Tuesday, December 11, 2007

National Guard: Defend Constitution or Obey Orders?

The town of Coeur d'Alene, ID is a beautiful place. I moved my family here nearly three and a half years ago from Ft Lauderdale, Fla and have loved my time here. It is absolutely beautiful here on the lake at the base of the Rocky Mountains. The people are as nice as can be, many of them right out of Mayberry with the way they would do anything for their neighbor.

But something troubling happened last week. My pastor was out shopping with his wife and like any normal husband at the mall with his wife, the constant trips to the dressing room and incessant questions about how this or that looks began to wear on him so he took a little walk outside Macy's into the mall.
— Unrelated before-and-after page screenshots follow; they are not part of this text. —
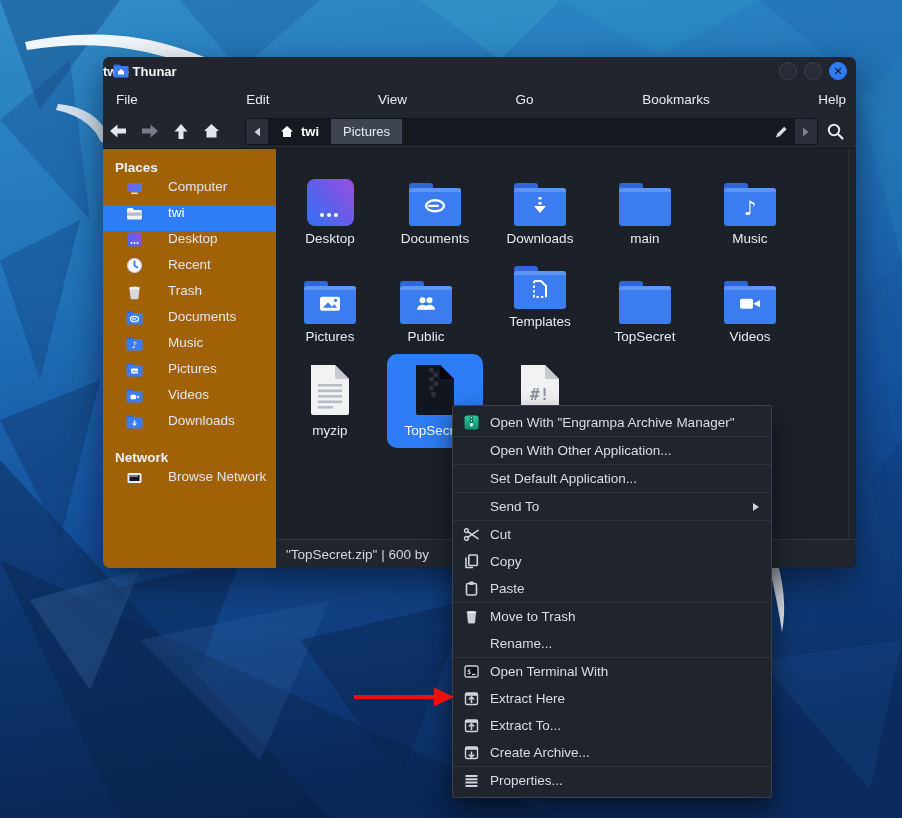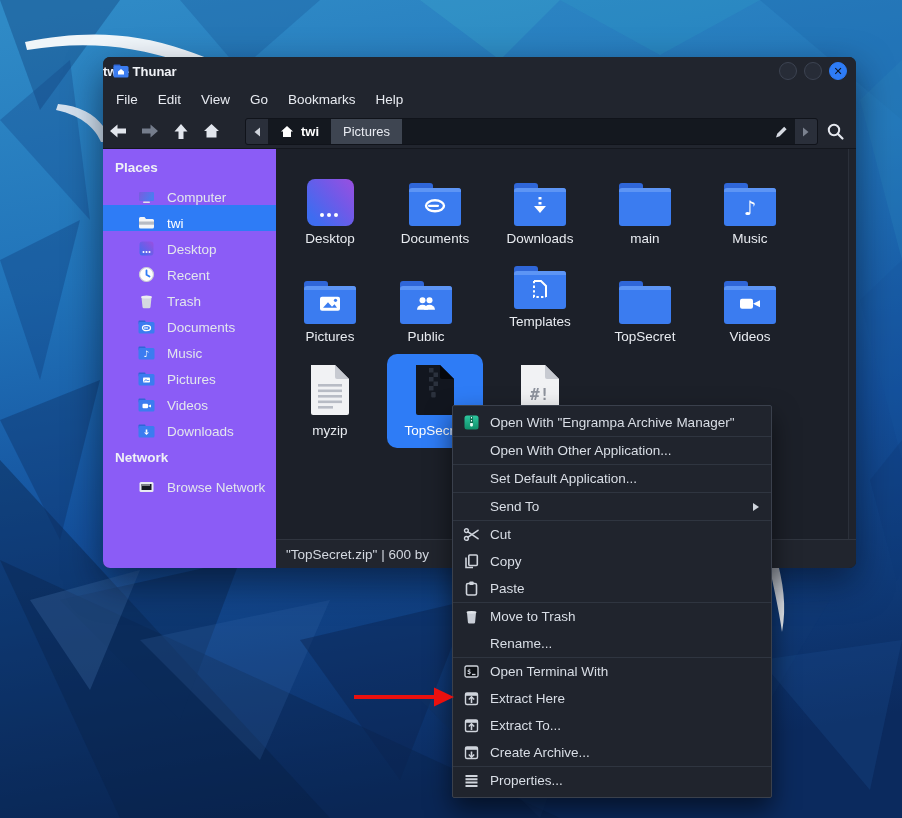--- a/index.html
+++ b/index.html
@@ -17,46 +17,46 @@
   .titlebar { height:28px; display:flex; align-items:center; position:relative; background:#21252e; }
   .titlebar .win-icon { margin-left:10px; width:16px; height:14px; position:relative; z-index:1; }
   .titlebar .title { position:absolute; left:0; right:0; text-align:left;
     font-size:13px; font-weight:bold; color:#f1f3f7; }
   .controls { margin-left:auto; display:flex; gap:7px; margin-right:9px; position:relative; z-index:1; }
   .ctrl { width:18px; height:18px; border-radius:50%; background:#272c37; border:1px solid #3d4452; }
   .ctrl.close { background:#2e7cf6; border-color:#2e7cf6; display:flex; align-items:center;
     justify-content:center; font-size:11px; font-weight:bold; color:#0e1118; line-height:1; }
 
   .menubar { height:29px; display:flex; align-items:center; padding-left:3px;
-    font-size:13.5px; color:#e8ebf1; background:#21252e; }
+    font-size:13.5px; color:#e8ebf1; background:#21252e;justify-content:space-between; }
   .menubar .menu-item { padding:4px 10px; }
 
   .toolbar { height:35px; position:relative; display:flex; align-items:center;
     background:#21252e; border-bottom:1px solid #14171e; }
   .tool-btn { width:31px; display:flex; justify-content:center; align-items:center; }
 
   .pathbar { position:absolute; left:142px; right:38px; top:4px; height:27px;
     background:#14181f; border:1px solid #10131a; border-radius:3px;
     display:flex; align-items:stretch; overflow:hidden; }
   .seg-nav { width:22px; background:#2a2f3a; display:flex; align-items:center; justify-content:center; }
   .seg { display:flex; align-items:center; gap:7px; padding:0 12px; font-size:13px; }
   .seg.active { background:#14181f; color:#ffffff; font-weight:bold; }
   .seg.plain { background:#3e4551; color:#e8ebf1; }
   .path-fill { flex:1; }
   .seg-pencil { width:28px; display:flex; align-items:center; justify-content:center; }
   .search-btn { position:absolute; right:11px; top:8px; }
 
   .content { position:absolute; top:92px; bottom:0; left:0; right:0; display:flex; }
 
   
-  .sidebar { width:173px; background:#8b5cf6; padding-top:6px; flex:none; }
+  .sidebar { width:173px; background:#a16207; padding-top:6px; flex:none; }
   .sb-header { height:24px; display:flex; align-items:center; padding-left:12px;
     font-size:13.5px; font-weight:bold; color:#eef1f6; }
   .sb-header.gap { margin-top:6px; }
-  .sb-item { height:26px; display:flex; align-items:flex-end; gap:12px; padding-left:35px;
+  .sb-item { height:26px; display:flex; align-items:flex-start; gap:25px; padding-left:23px;
     font-size:13.5px; color:#e2e6ed; }
   .sb-item.selected { background:#2e7cf6; color:#ffffff; }
   .sb-ic { width:17px; height:17px; flex:none; display:flex; align-items:center; justify-content:center; }
 
   
   .main { flex:1; background:#1c2029; position:relative; }
   .cell { position:absolute; width:96px; height:94px; display:flex; flex-direction:column;
     align-items:center; }
   .cell.selected { background:#2e7cf6; border-radius:10px; }
   .icon-wrap { height:64px; display:flex; align-items:flex-end; justify-content:center; }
It just so happens that the first storefront outside Macy's is a National Guard recruitment office and since a few of us had recently had discussions about the unconstitutional confiscation of guns in New Orleans following Hurricane Katrina, my pastor walked into the recruiting office to ask a simple question of the lone recruiter, "If you were ordered to go door to door to confiscate guns, what would you do?"

You would expect some sort of discussion, perhaps some sort of appeasement, but there was none. He simply responded, "I would follow orders." Now, what would follow was a heated reply, a call to security, a trip to the local newspaper, and a letter to our Governor, Butch Otter. But no matter what happens with this situation, there is a larger question here. Are our National guardsmen, our policemen, our federal agents, our soldiers, our politicians, being taught and told to be good order takers or to be defenders of that which they take an oath to defend, even when it goes against a command? I am afraid that we are at the point that a "good soldier" (or guardsman or officer or agent) is now one who listens to physical authority and not necessarily THE authority, which is the constitution.

I suggest we ask those in such positions, if they are in their positions to take orders for their own sake or for the sake of the people and the constitution. Let's not go down the road of so many tyrannies of the past where we, in hindsight, point to the decision of soldiers, police, and politicians to obey those in higher position than they to the demise of their own law of the land, the constitution, and the people whose rights they are supposed to protect.